Work request
Lines to return, exactly: from the line with "Türverkleidung bmw 3er e90 - bmw,: 1 -> 2" to the line with "Abdeckung vorne links" in the entries below, both included.

════════════════════

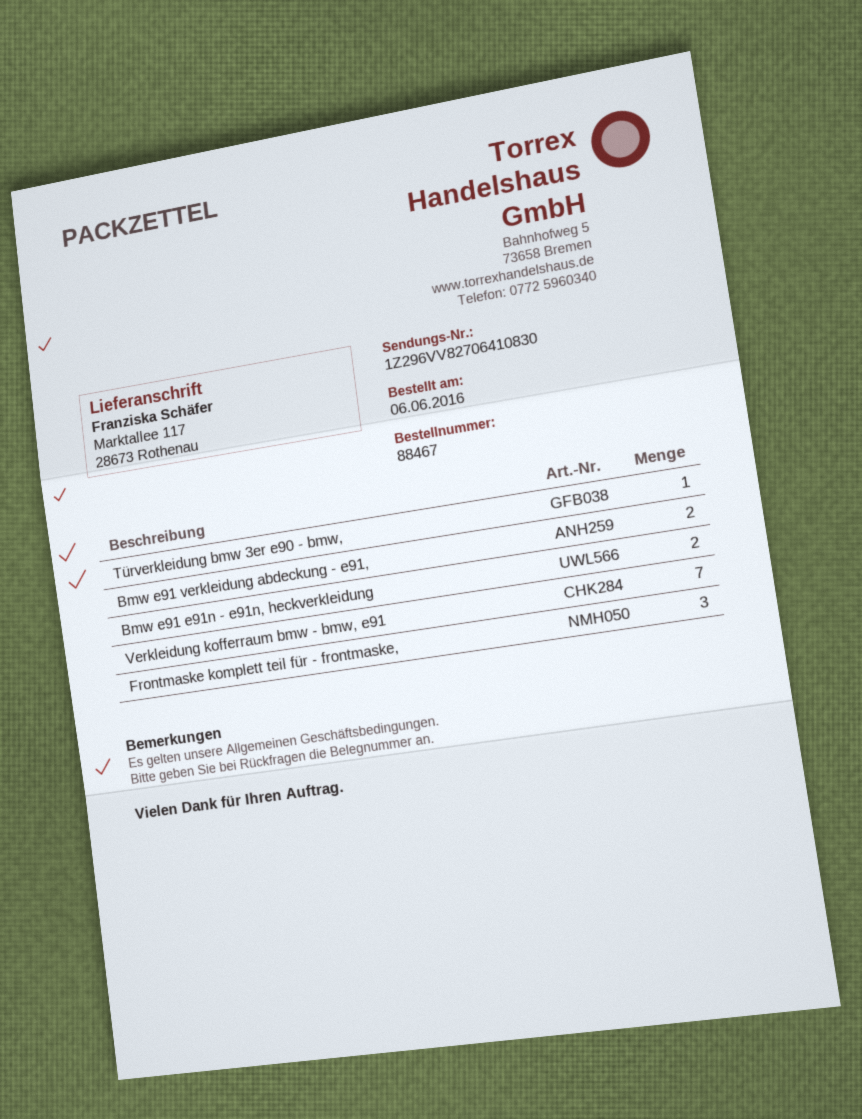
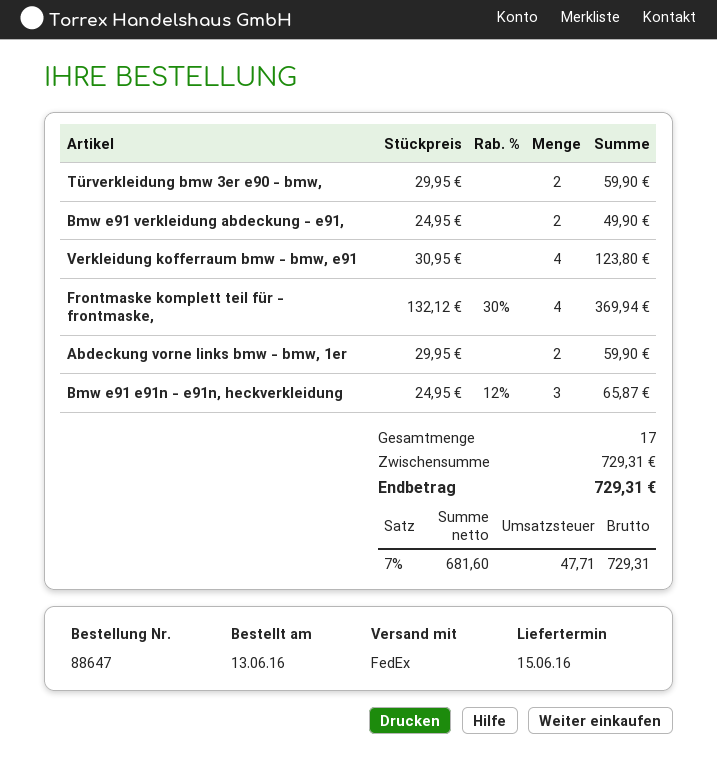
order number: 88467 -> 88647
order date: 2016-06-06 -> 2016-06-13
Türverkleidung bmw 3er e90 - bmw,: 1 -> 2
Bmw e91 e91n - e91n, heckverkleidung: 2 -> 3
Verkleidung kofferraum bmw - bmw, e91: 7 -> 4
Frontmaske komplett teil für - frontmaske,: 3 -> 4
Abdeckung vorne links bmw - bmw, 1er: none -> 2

════════════════════

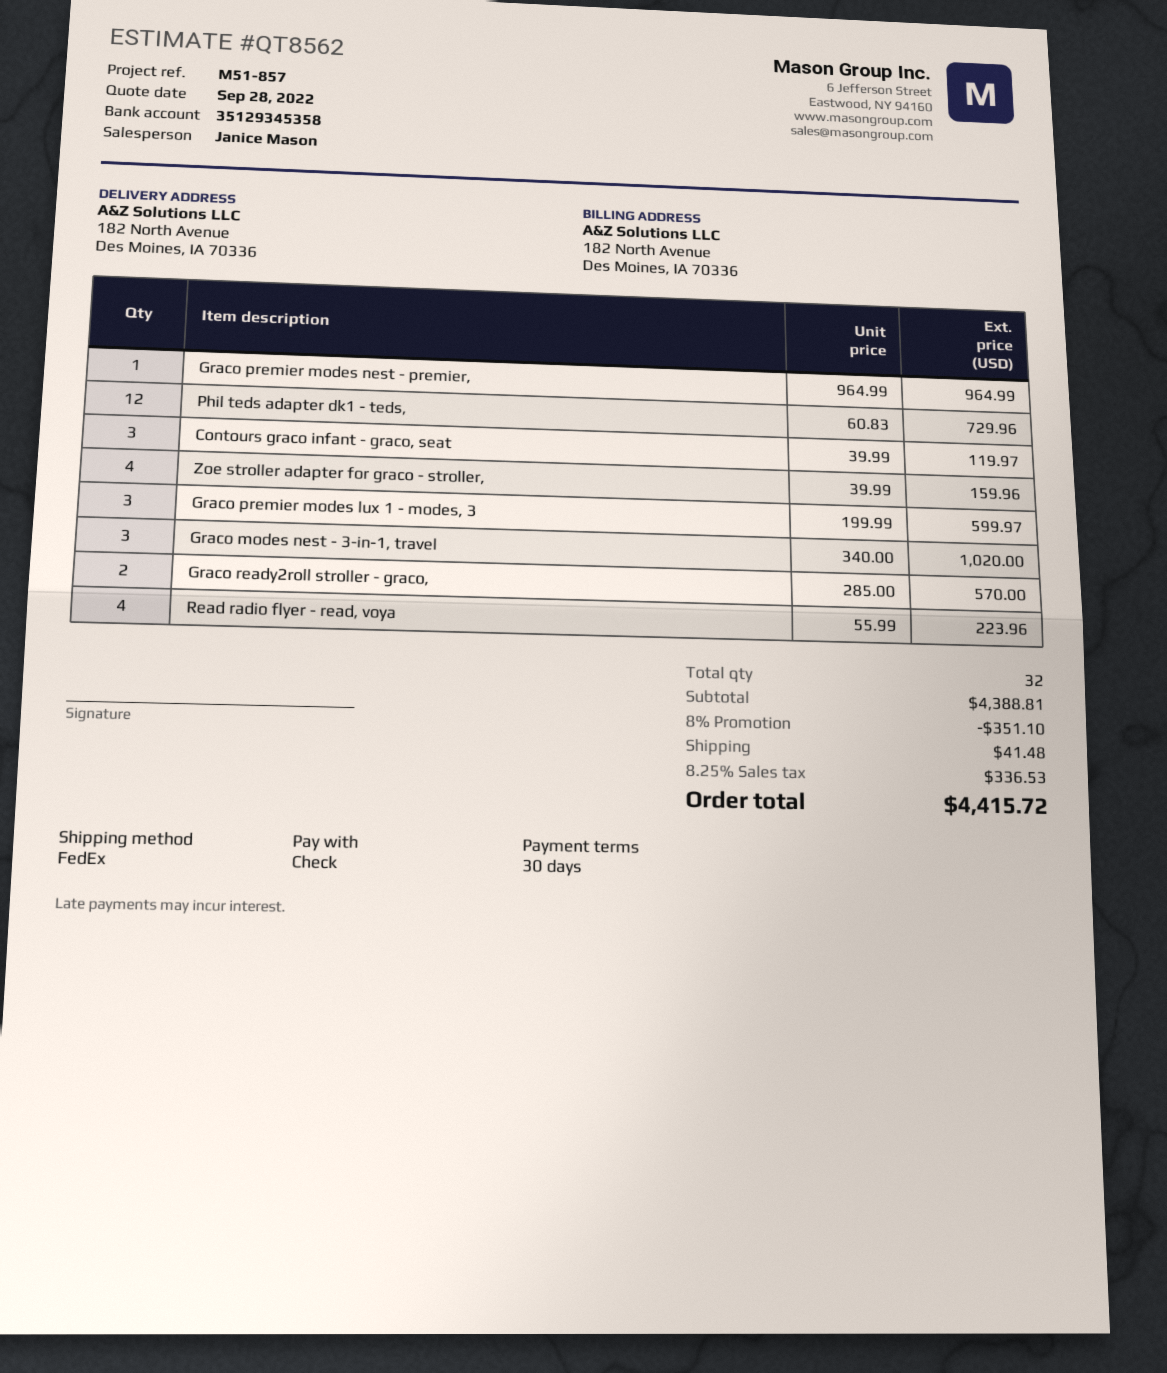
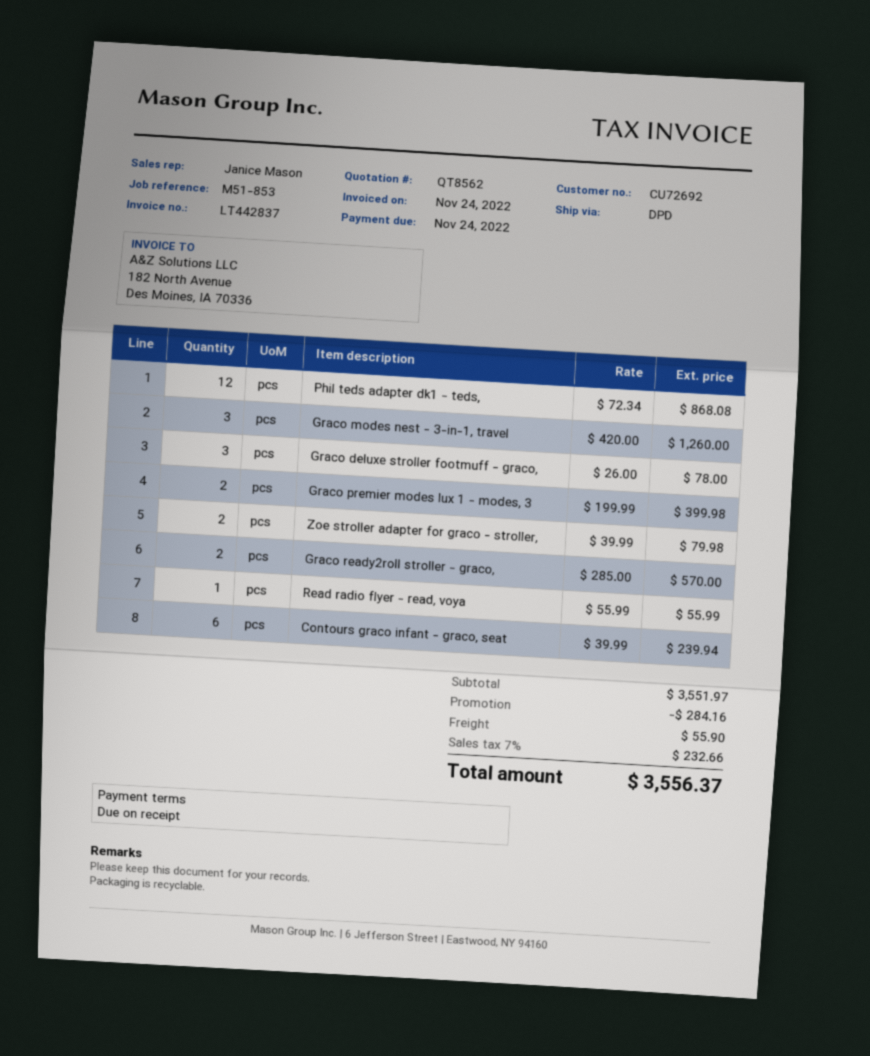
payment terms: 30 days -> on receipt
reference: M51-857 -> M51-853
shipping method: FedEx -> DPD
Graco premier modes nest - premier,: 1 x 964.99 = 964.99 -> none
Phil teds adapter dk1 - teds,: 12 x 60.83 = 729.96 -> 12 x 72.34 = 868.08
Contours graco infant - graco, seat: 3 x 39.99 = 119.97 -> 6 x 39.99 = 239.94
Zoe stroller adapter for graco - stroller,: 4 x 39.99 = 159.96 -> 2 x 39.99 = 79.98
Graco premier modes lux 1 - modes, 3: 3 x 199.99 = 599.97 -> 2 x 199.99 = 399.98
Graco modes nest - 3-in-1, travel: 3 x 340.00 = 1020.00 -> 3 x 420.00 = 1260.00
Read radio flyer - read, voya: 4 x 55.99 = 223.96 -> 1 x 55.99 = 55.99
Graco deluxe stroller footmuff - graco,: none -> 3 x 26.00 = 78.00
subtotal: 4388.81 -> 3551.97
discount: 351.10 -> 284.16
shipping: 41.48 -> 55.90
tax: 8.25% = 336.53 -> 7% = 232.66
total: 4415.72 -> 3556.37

════════════════════

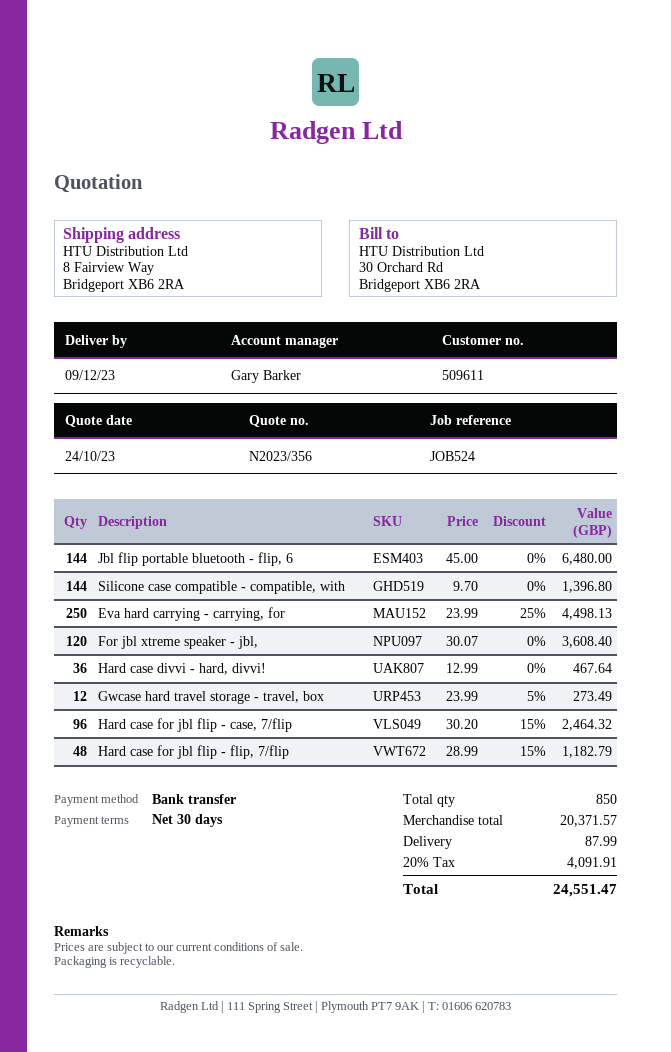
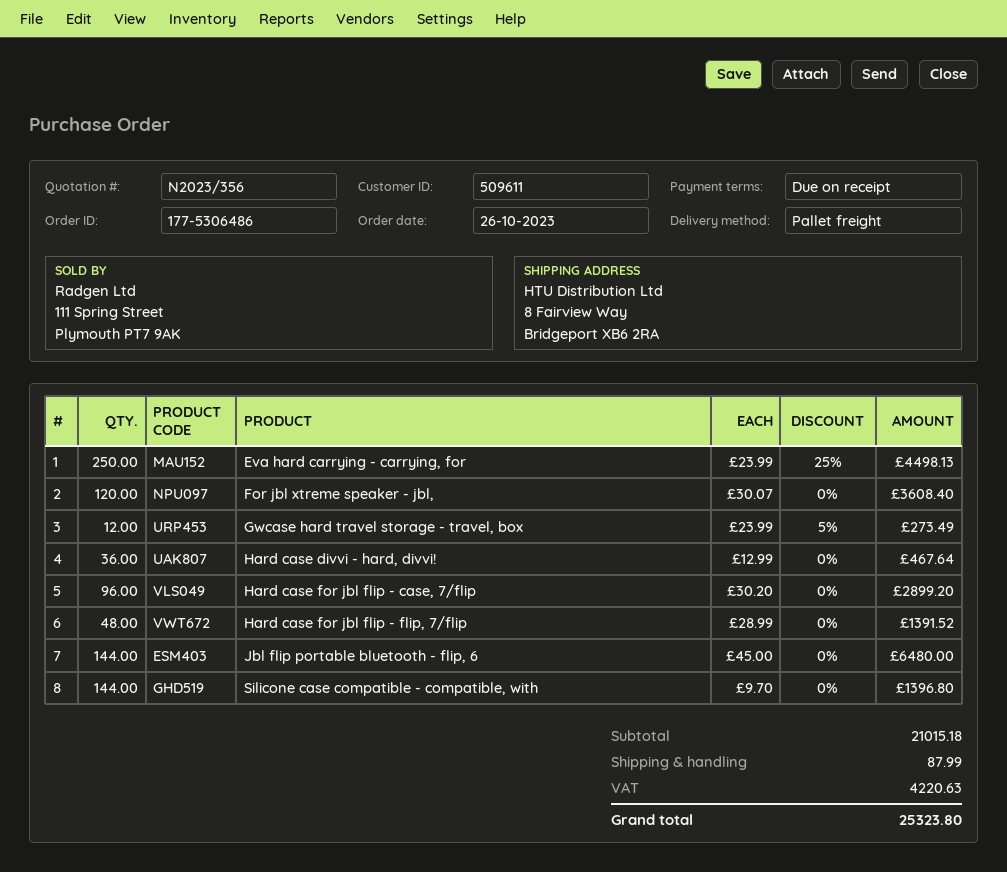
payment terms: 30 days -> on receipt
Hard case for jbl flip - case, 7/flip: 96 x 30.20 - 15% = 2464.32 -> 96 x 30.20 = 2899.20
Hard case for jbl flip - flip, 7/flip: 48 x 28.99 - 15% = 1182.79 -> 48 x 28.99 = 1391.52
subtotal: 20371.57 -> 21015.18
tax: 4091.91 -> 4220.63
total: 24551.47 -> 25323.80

════════════════════

Expected answer
Türverkleidung bmw 3er e90 - bmw,: 1 -> 2
Bmw e91 e91n - e91n, heckverkleidung: 2 -> 3
Verkleidung kofferraum bmw - bmw, e91: 7 -> 4
Frontmaske komplett teil für - frontmaske,: 3 -> 4
Abdeckung vorne links bmw - bmw, 1er: none -> 2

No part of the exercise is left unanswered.